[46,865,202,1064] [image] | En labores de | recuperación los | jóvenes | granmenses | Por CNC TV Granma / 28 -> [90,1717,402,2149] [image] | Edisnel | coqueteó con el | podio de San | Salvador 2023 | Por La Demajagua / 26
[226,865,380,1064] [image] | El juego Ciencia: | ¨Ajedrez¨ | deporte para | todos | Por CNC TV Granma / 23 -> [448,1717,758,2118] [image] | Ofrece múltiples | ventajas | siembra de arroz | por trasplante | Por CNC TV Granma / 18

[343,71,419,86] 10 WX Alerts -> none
...
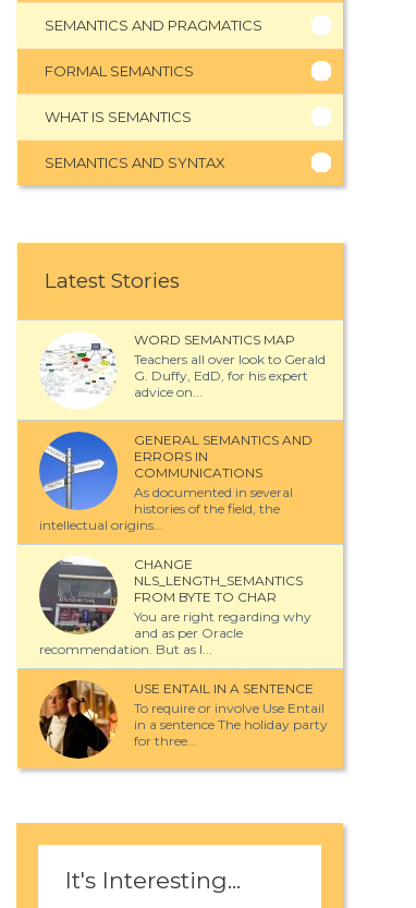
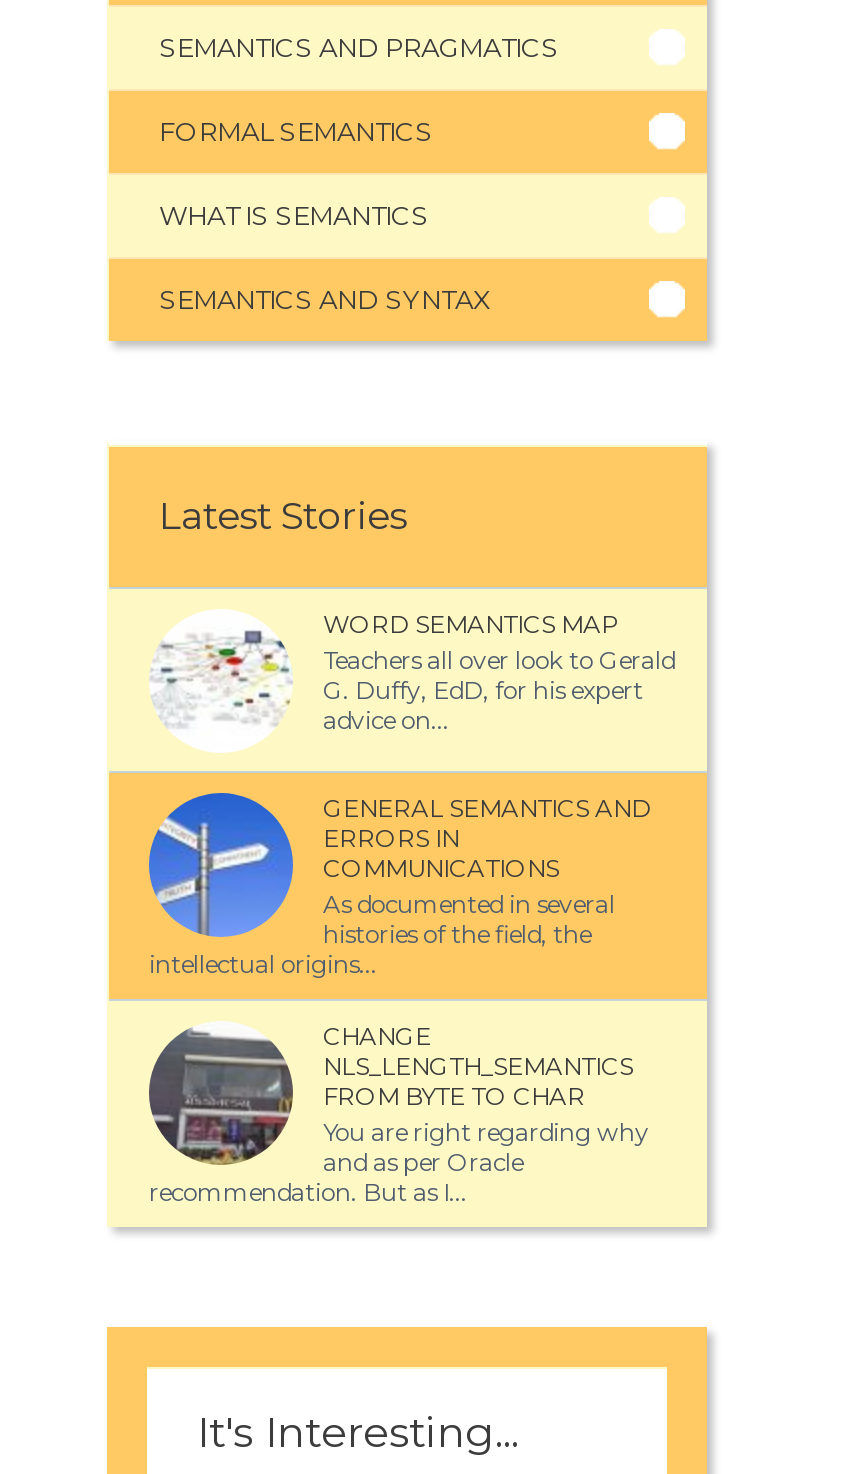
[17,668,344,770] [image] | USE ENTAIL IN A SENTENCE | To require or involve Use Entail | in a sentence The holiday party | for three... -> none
* * *
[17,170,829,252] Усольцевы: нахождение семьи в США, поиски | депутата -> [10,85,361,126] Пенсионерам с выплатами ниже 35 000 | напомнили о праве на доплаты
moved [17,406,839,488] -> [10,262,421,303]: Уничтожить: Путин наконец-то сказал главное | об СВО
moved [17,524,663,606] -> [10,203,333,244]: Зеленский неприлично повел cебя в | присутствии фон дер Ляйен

- _Requirement_: From the material above, retype precisely the lines between the line holding "[17,170,829,252] Усольцевы: нахождение" and the line holding "moved [17,524,663,606] ->", inclusive, and nothing beyond them.

- _Your solution_:
[17,170,829,252] Усольцевы: нахождение семьи в США, поиски | депутата -> [10,85,361,126] Пенсионерам с выплатами ниже 35 000 | напомнили о праве на доплаты
moved [17,406,839,488] -> [10,262,421,303]: Уничтожить: Путин наконец-то сказал главное | об СВО
moved [17,524,663,606] -> [10,203,333,244]: Зеленский неприлично повел cебя в | присутствии фон дер Ляйен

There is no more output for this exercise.